• [The task]: Beneath this instruction is a block of data; output from it exactly the lines that run from the one containing "(2) Load a media" through the one containing "- Using that", inclusive.

====== Excerpted records ======

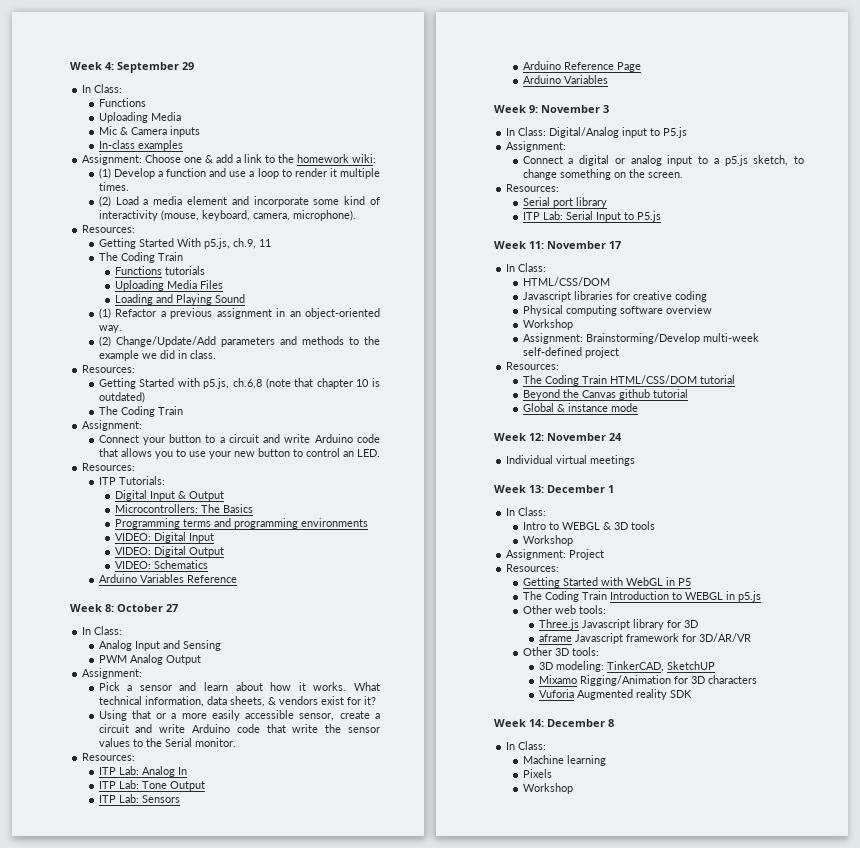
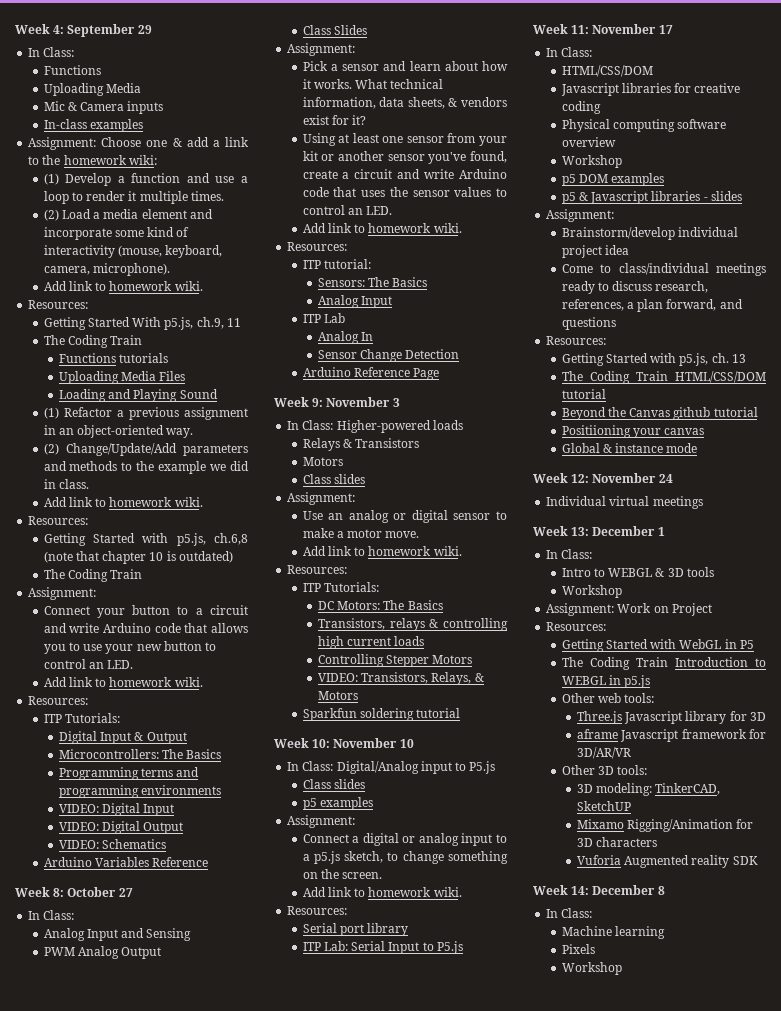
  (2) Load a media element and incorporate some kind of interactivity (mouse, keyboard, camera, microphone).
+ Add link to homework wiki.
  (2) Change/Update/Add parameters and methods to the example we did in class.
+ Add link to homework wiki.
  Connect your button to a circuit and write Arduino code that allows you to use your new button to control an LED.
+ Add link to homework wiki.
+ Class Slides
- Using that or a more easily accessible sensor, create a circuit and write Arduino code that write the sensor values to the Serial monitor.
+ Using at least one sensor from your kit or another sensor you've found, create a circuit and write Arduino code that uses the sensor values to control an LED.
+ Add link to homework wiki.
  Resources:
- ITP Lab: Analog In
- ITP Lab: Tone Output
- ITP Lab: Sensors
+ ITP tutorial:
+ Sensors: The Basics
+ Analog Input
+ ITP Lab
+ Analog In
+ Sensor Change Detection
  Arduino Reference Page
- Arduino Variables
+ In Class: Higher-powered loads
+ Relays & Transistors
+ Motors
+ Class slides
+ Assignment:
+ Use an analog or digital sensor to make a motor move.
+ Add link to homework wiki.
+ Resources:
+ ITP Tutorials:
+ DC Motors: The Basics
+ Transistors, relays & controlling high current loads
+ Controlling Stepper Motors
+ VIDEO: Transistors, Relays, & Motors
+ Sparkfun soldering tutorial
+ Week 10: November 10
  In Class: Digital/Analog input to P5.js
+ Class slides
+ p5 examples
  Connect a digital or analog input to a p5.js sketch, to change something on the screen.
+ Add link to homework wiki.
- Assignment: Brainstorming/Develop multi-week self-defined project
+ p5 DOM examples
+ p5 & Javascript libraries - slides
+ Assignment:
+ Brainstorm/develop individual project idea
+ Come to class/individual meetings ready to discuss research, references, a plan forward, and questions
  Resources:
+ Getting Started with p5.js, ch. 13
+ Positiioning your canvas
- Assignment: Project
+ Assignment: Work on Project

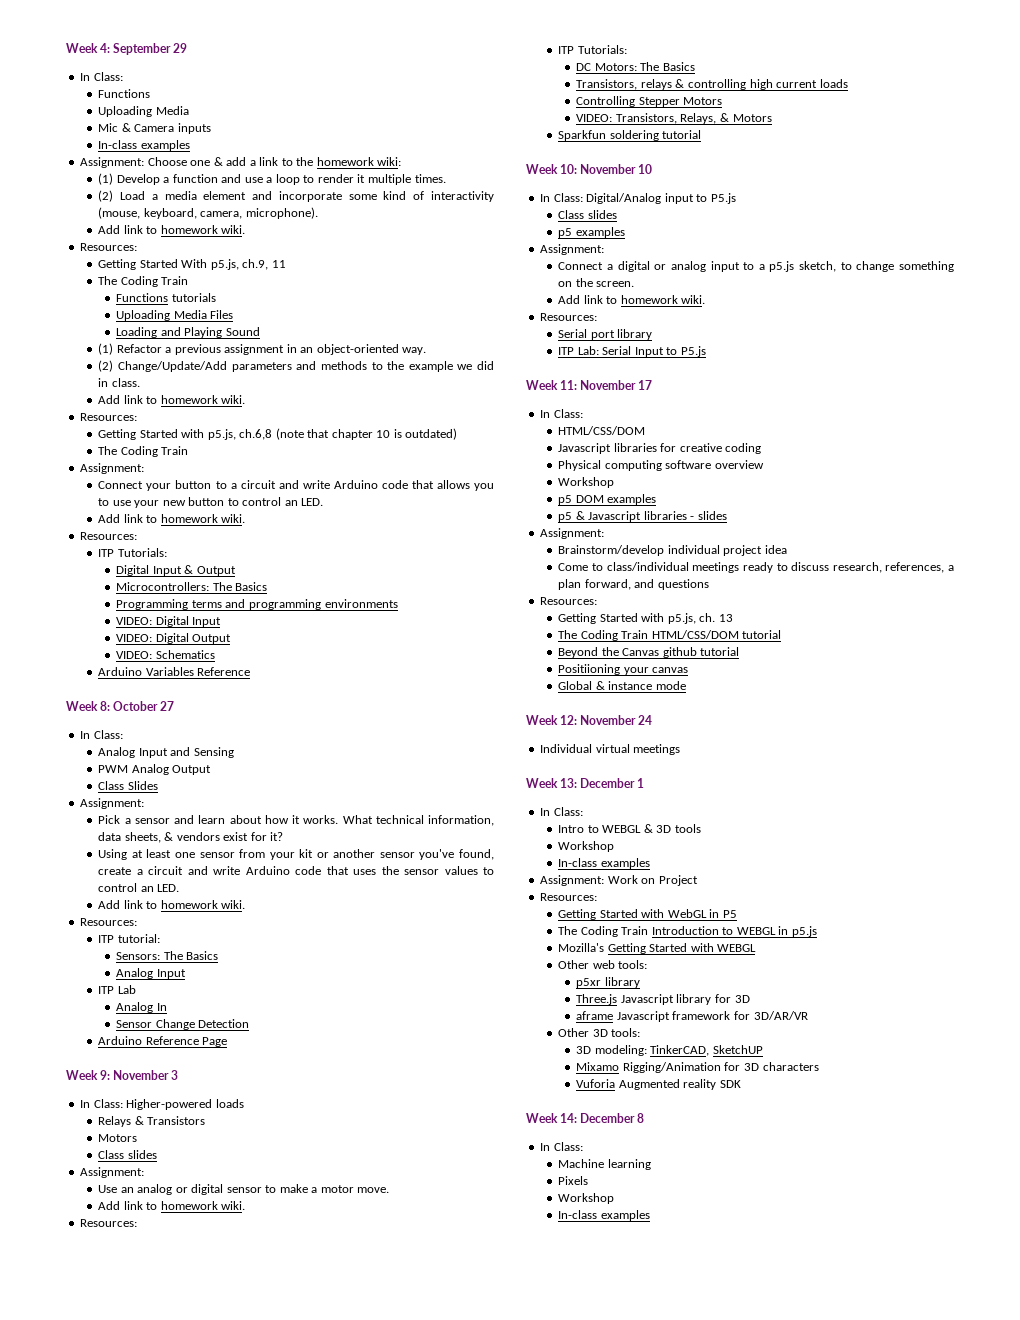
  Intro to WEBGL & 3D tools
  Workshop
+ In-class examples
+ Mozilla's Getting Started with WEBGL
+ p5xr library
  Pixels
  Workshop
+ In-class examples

======
====== Excerpted records ======

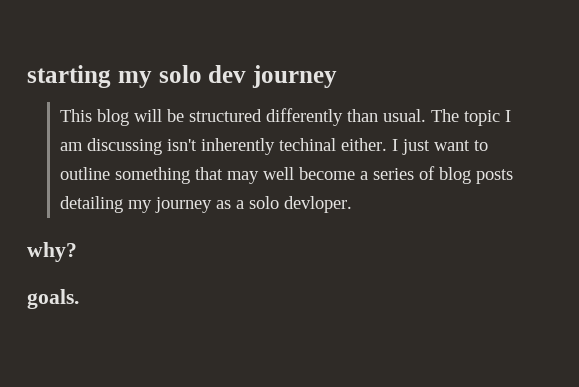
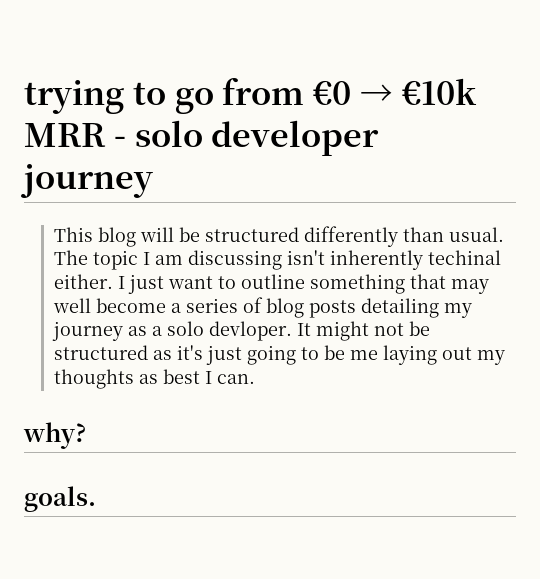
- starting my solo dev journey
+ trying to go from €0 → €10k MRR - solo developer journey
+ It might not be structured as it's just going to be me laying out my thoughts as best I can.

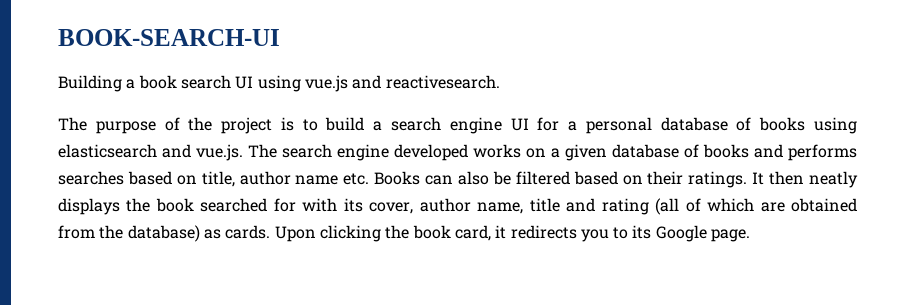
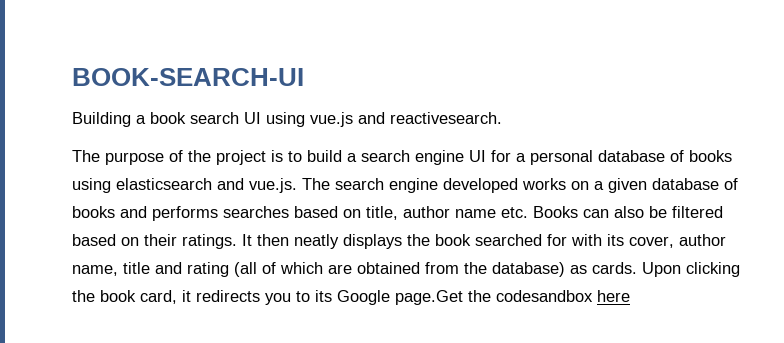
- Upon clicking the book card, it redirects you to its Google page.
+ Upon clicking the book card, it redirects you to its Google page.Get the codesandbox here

======

• [Your solution]:
  (2) Load a media element and incorporate some kind of interactivity (mouse, keyboard, camera, microphone).
+ Add link to homework wiki.
  (2) Change/Update/Add parameters and methods to the example we did in class.
+ Add link to homework wiki.
  Connect your button to a circuit and write Arduino code that allows you to use your new button to control an LED.
+ Add link to homework wiki.
+ Class Slides
- Using that or a more easily accessible sensor, create a circuit and write Arduino code that write the sensor values to the Serial monitor.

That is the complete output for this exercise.